DPDK patches and discussions
 help / color / mirror / Atom feed
* [PATCH v01] net/af_packet: add rollover and defrag options
@ 2024-10-29 13:48 Gur Stavi
  2024-10-29 16:09 ` Stephen Hemminger
  2024-10-30  2:41 ` Stephen Hemminger
  0 siblings, 2 replies; 4+ messages in thread
From: Gur Stavi @ 2024-10-29 13:48 UTC (permalink / raw)
  To: Gur Stavi; +Cc: dev, John W. Linville, Stephen Hemminger, Ferruh Yigit

net_af_packet PMD multi "queue" support relies on Linux FANOUT capability.
Linux FANOUT is a SW based load balancer that is similar to HW RSS which is
more common for DPDK PMDs. Instead of multiple HW descriptor queues, AF PACKET
uses multiple sockets.
HW RSS will typically drop a packet if its selected RX queue is empty. However,
Linux FANOUT, as a SW load balancer, can be configured to avoid this packet
drop by rolling over to the next socket.
This rollover functionality was ALWAYS enabled in net_af_packet.

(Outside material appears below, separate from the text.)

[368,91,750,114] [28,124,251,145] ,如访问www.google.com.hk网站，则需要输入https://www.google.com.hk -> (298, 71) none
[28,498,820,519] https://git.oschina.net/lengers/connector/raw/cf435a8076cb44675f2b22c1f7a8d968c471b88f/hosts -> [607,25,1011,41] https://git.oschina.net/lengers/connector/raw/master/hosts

It is
surrounded by ifdef, but only to allow compilation on ancient Linux versions
that did not have it.

Since DPDK applications are usually designed for HW based PMDs, this rollover
functionality, which the developers are likely unaware of, could be confusing.

Another option that is part of Linux FANOUT is DEFRAG that instructs Linux to
compose complete IP packet out of fragments before delivering it to the PACKET
socket. Again, this behavior typically does not exist for HW based PMDs and may
confuse users.

This patch adds 2 options to control these features:
rollover=[0|1],defrag=[0|1]
For backward compatibility both features are enabled by default even though most
users will probably want both of them disabled.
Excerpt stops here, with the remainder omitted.